### WORK ORDER
Leave the pictures aside. Retype exactly the lines from the top of the data below through the one holding "- create-main-pipeline.sh |".

^^^^

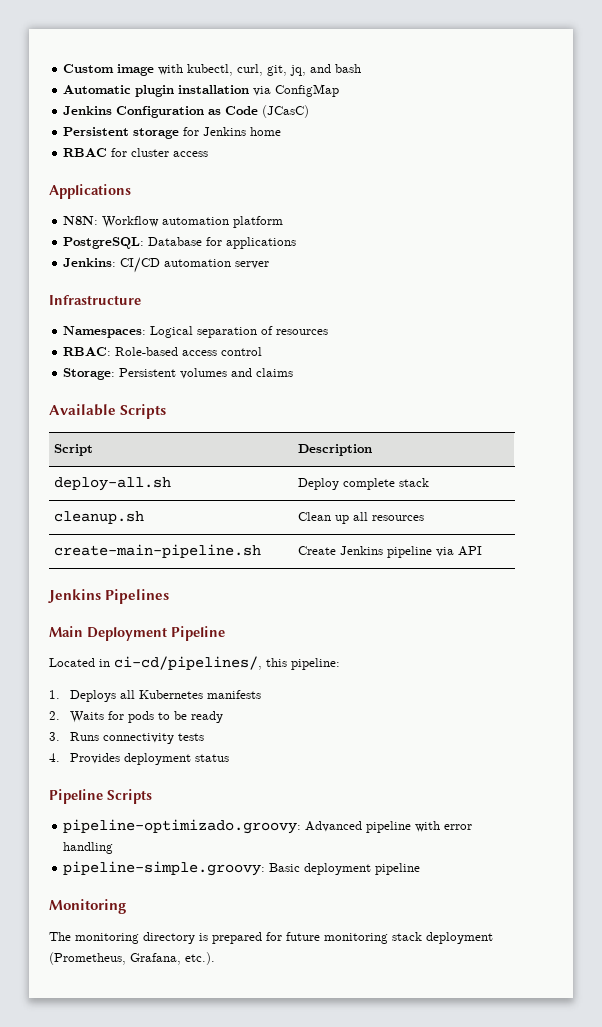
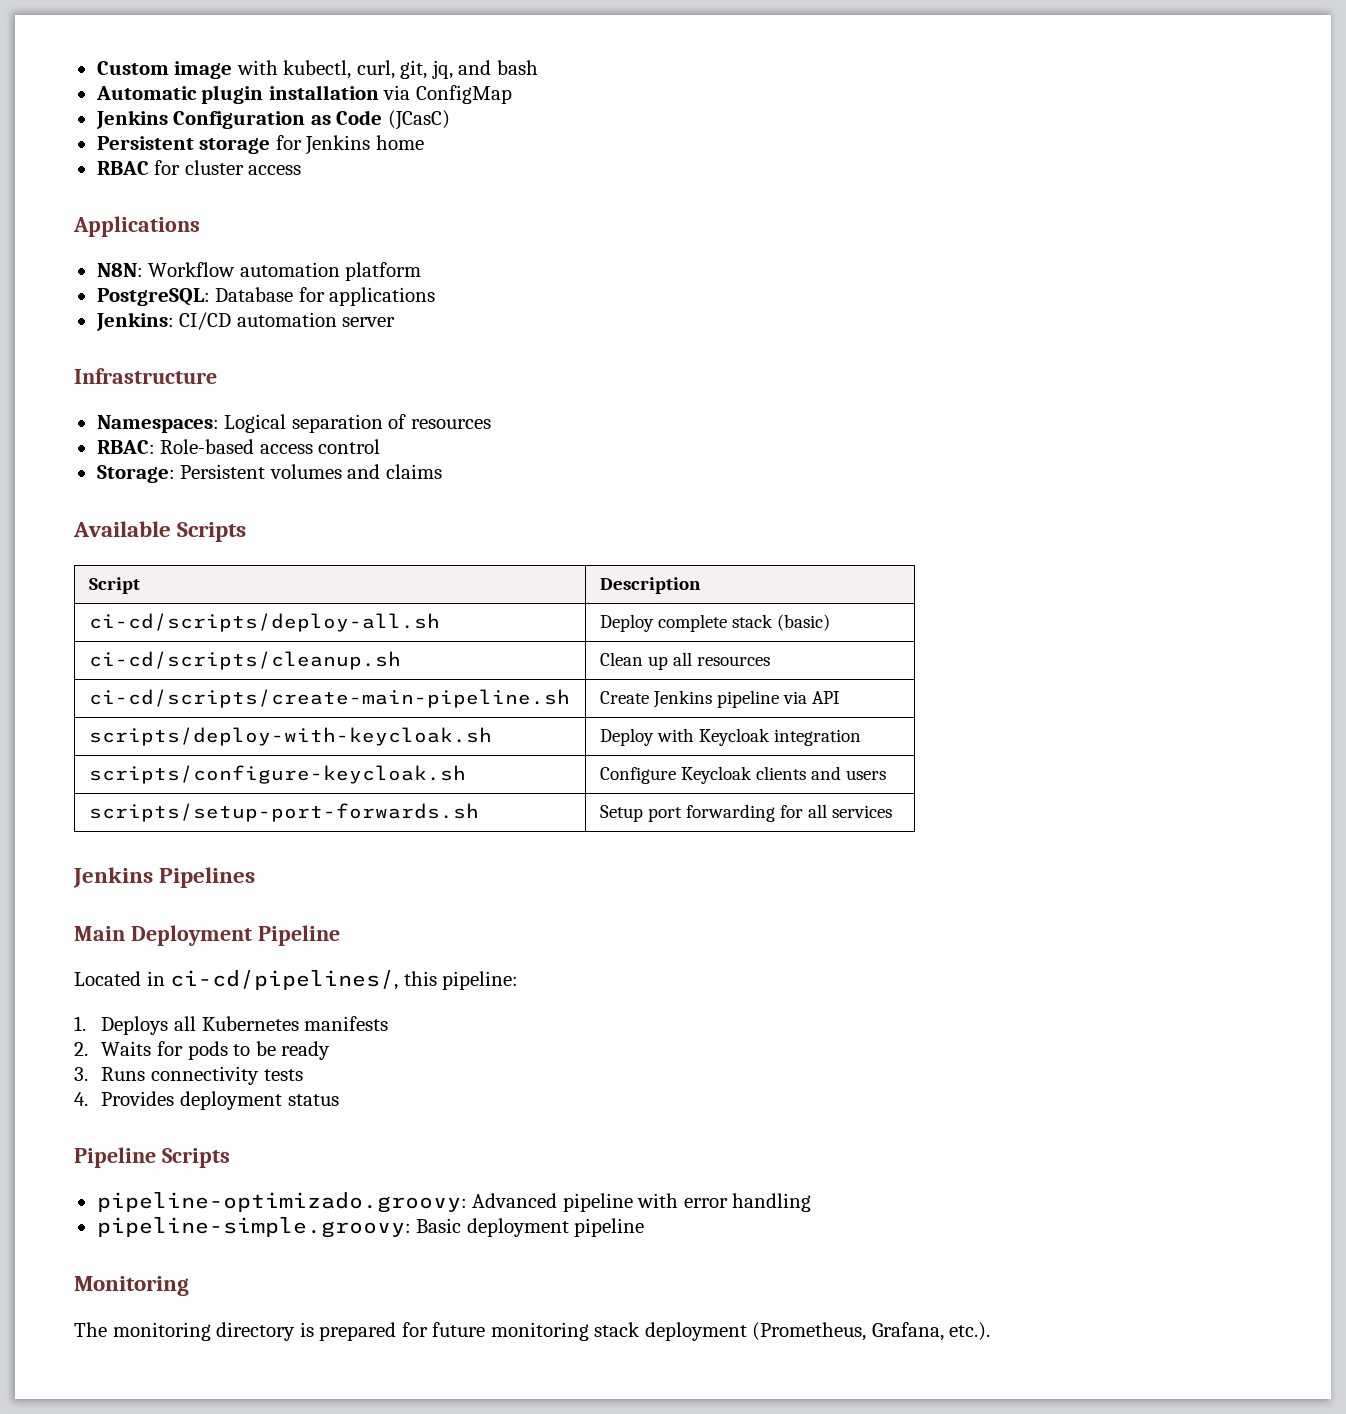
- deploy-all.sh | Deploy complete stack
- cleanup.sh | Clean up all resources
+ ci-cd/scripts/deploy-all.sh | Deploy complete stack (basic)
+ ci-cd/scripts/cleanup.sh | Clean up all resources
- create-main-pipeline.sh | Create Jenkins pipeline via API
+ ci-cd/scripts/create-main-pipeline.sh | Create Jenkins pipeline via API
+ scripts/deploy-with-keycloak.sh | Deploy with Keycloak integration
+ scripts/configure-keycloak.sh | Configure Keycloak clients and users
+ scripts/setup-port-forwards.sh | Setup port forwarding for all services

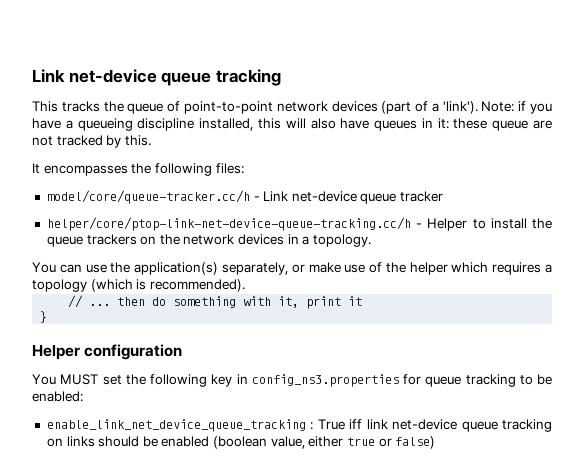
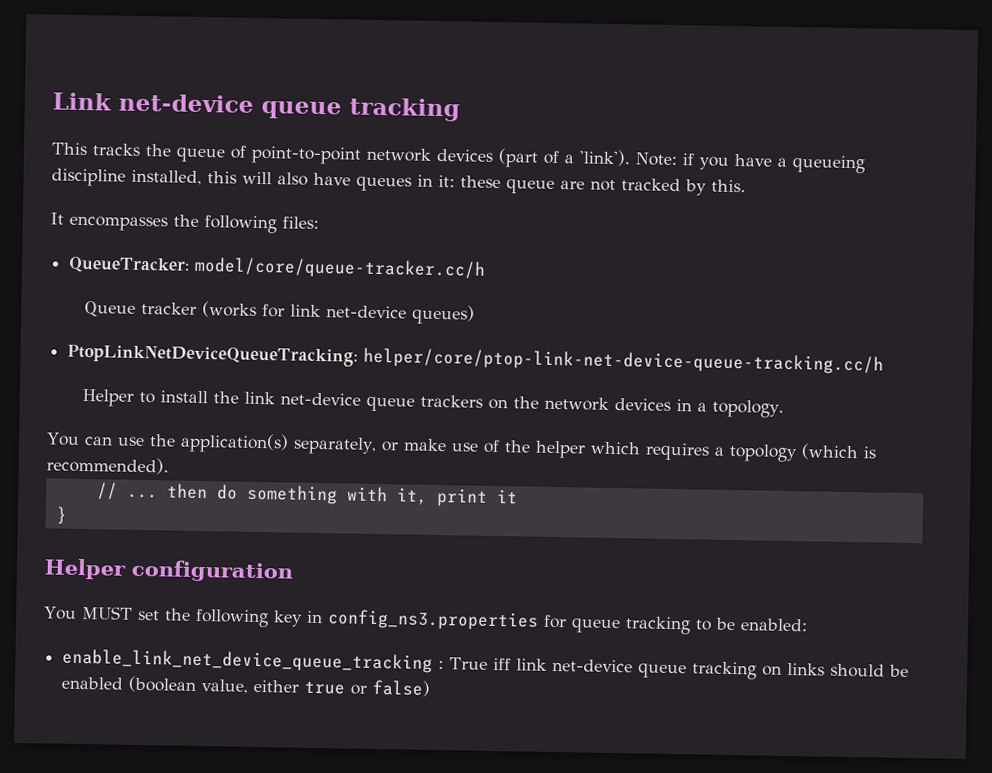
- model/core/queue-tracker.cc/h - Link net-device queue tracker
- helper/core/ptop-link-net-device-queue-tracking.cc/h - Helper to install the queue trackers on the network devices in a topology.
+ QueueTracker: model/core/queue-tracker.cc/h
+ Queue tracker (works for link net-device queues)
+ PtopLinkNetDeviceQueueTracking: helper/core/ptop-link-net-device-queue-tracking.cc/h
+ Helper to install the link net-device queue trackers on the network devices in a topology.

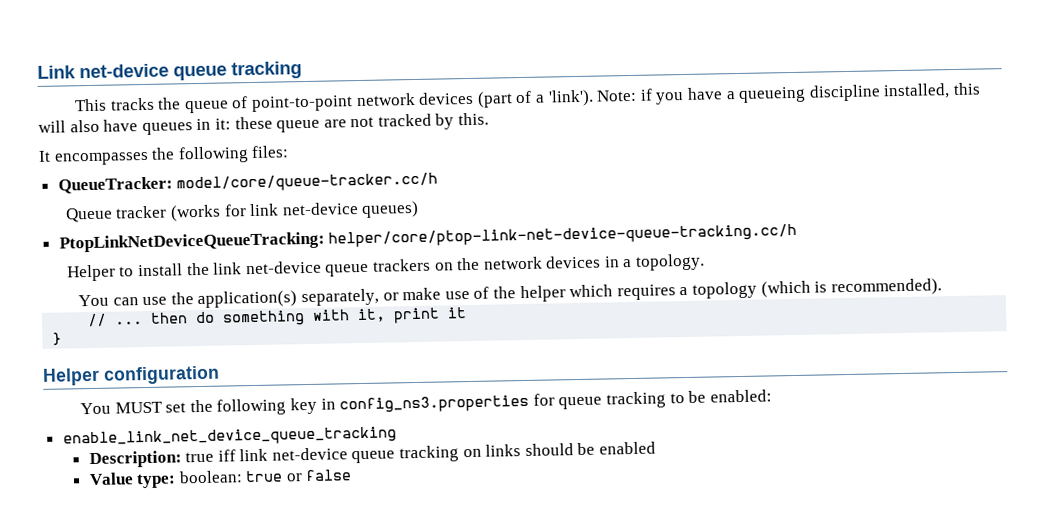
- enable_link_net_device_queue_tracking : True iff link net-device queue tracking on links should be enabled (boolean value, either true or false)
+ enable_link_net_device_queue_tracking
+ Description: true iff link net-device queue tracking on links should be enabled
+ Value type: boolean: true or false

^^^^

### FINISHED EXERCISE
- deploy-all.sh | Deploy complete stack
- cleanup.sh | Clean up all resources
+ ci-cd/scripts/deploy-all.sh | Deploy complete stack (basic)
+ ci-cd/scripts/cleanup.sh | Clean up all resources
- create-main-pipeline.sh | Create Jenkins pipeline via API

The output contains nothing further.